What steps can you take to minimize the mental health effects of COVID-19 infection?

  • Insert. This is especially important for people with psychiatric disorders, as they are independent risk factors for COVID-19 infection.
  • Continue wearing the mask and doing the physical distance. However, it aims to maintain it social ties.
  • Take advantage of resources. Online therapies, workbooks and mobile applications (COVID coach, CBT-I coach) can provide benefits without the risk of exposure to treatment.
  • Do it for others. Long-lived COVID-19 carriers may not be able to defend against work changes, life insurance, or mental health coverage, especially if they suffer from fatigue and brain fog.
  • Perform physical exercise. in addition to being as effective as medications in mood and anxiety, physical activity also contributes to memory and heart health.
  • Use soothing rituals. When the world seems to be under control, try to establish a ritual. Having control over part of the day can also help you feel grounded.
  • Be careful with this sleep aids and needed medications. Short-term use can become long-term use, leading to medication tolerance, addiction, and bounce anxiety.

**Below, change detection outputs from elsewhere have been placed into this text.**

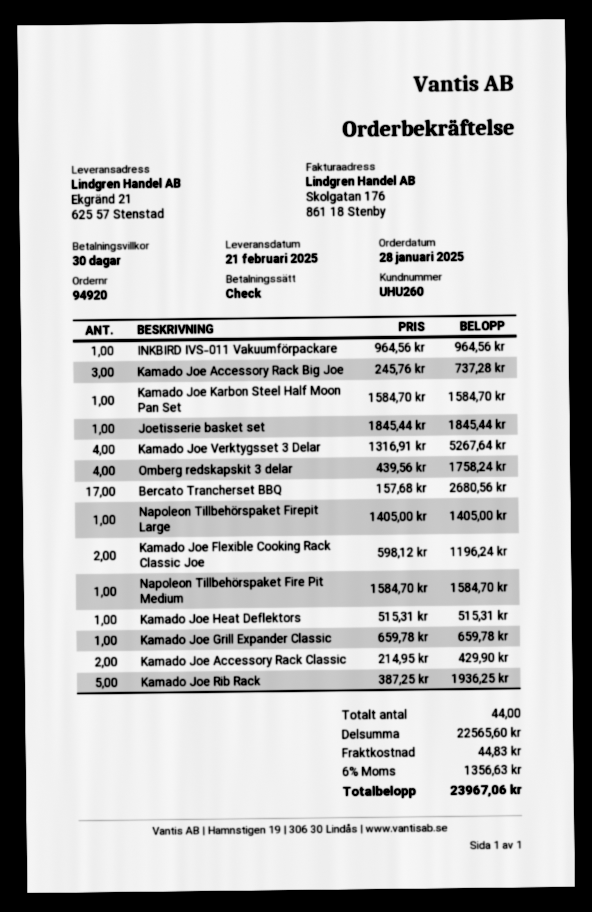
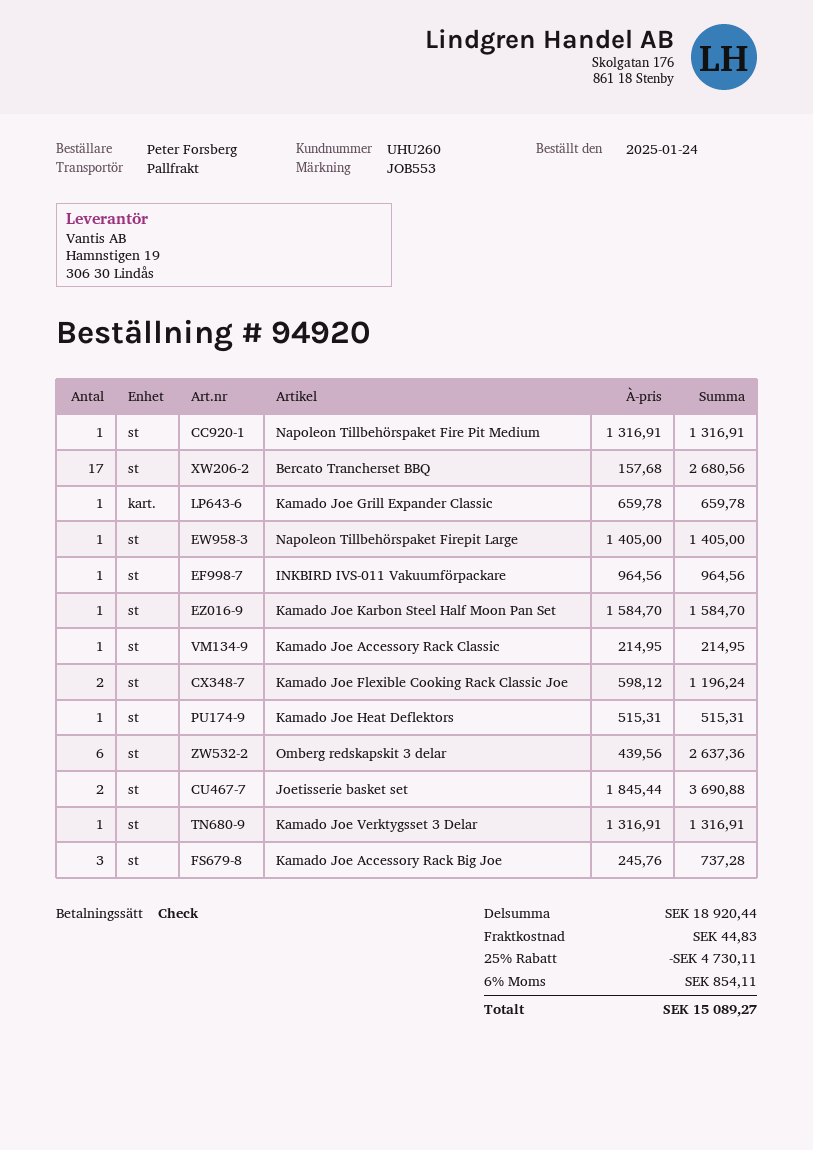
order date: 2025-01-28 -> 2025-01-24
Joetisserie basket set: 1 x 1845.44 = 1845.44 -> 2 x 1845.44 = 3690.88
Kamado Joe Verktygsset 3 Delar: 4 x 1316.91 = 5267.64 -> 1 x 1316.91 = 1316.91
Omberg redskapskit 3 delar: 4 x 439.56 = 1758.24 -> 6 x 439.56 = 2637.36
Napoleon Tillbehörspaket Fire Pit Medium: 1 x 1584.70 = 1584.70 -> 1 x 1316.91 = 1316.91
Kamado Joe Accessory Rack Classic: 2 x 214.95 = 429.90 -> 1 x 214.95 = 214.95
Kamado Joe Rib Rack: 5 x 387.25 = 1936.25 -> none
subtotal: 22565.60 -> 18920.44
discount: none -> 25% = 4730.11
tax: 6% = 1356.63 -> 6% = 854.11
total: 23967.06 -> 15089.27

  • Restrict the use of alcohol and cannabis. Caring for sick loved ones, unemployment, having more time at home, and stressful relationships increase stress over a long period of time, and problematic use of substances.
  • Note caffeine. If post-COVID fatigue is severe, discuss other options with your doctor, as excessive caffeine can increase anxiety and sleep problems.
  • Take a look and ask how your loved ones, friends, co-workers and neighbors can help you. Denying help is much easier than asking for help. If someone is struggling with suicidal thoughts, a simple check-in call or a nice gesture can save a life. The National Lifestyle for Suicide Prevention (800-273-8255) is available to anyone with a serious disability.